Subscribe to DSC Newsletter

Challenge of the week - Continued fractions for predictive modeling

Continued fractions is a fascinating subject, see picture below. They are extremely stable from a numerical point of view, have tons of useful properties, and are thus more robust against over-fitting, compared with standard linear regression. They have been extensively studied in the context of approximation and numerical analysis.

Why is there no statistical theory of continued fractions? Why aren't these beautiful and powerful mathematical objects not used in data science?

One could think of a model such as Y = a1 + X1/(a2 + X2/(a3 + X3/(a4 + X4/...))) where Y is the response. a1, a2 and so on are the parameters to be estimated, and X1, X2, X3 etc. are the independent variables, also called features or predictors. In practice X1 is the predictor with highest predictive power, X2 the second best predictor, and so on.

How do you develop a statistical theory around this concept?

Related articles

Views: 1450

Reply to This

Replies to This Discussion

Hi Vincent,

This concept reminds me of infinite impulse response filters. Maybe some of the techniques of transfer function analysis may be applied here.
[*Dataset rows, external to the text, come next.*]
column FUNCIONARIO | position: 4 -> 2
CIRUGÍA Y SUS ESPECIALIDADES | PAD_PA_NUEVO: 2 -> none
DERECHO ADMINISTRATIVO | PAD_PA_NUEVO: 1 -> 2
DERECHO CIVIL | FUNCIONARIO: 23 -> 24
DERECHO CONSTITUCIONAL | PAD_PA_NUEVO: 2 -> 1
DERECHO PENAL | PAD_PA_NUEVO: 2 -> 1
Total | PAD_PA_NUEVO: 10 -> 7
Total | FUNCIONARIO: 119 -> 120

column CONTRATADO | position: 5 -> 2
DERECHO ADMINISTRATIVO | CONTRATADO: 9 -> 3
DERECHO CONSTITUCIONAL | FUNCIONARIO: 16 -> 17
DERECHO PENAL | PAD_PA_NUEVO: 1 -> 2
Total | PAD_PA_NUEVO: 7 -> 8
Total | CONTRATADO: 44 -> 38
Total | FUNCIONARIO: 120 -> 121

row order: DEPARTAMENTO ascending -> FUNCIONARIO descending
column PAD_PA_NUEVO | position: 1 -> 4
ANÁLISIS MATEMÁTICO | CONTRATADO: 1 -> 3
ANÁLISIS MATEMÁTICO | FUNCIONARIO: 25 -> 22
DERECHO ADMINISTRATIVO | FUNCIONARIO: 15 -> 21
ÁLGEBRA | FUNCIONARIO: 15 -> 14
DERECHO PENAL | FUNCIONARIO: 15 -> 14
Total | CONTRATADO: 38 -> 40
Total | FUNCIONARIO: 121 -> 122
I wonder, though, how data would be represented in a transformed domain.



Hi Fernando,

SVM (support vector machines) - if I understand correctly - uses a transformed domain (or mapping) in an augmented space, to be able to find hyperplanes that separate clusters, in clustering problems. Not sure how these mappings are created, I haven't studied SVM in details, but I don't think they use stuff similar to signal processing (such as Fourier or other transforms for deconvolution).



Hi Vincent,

Yes, you are right. SVMs can operate in transformed domains of infinite dimensions by using the so called "kernel trick". In their mathematical formulation there is a term, the kernel function, which implicitly operates in that domain, behind the curtains, without your having to explicitely perform infinite calculations.

So you were thinking something along those lines?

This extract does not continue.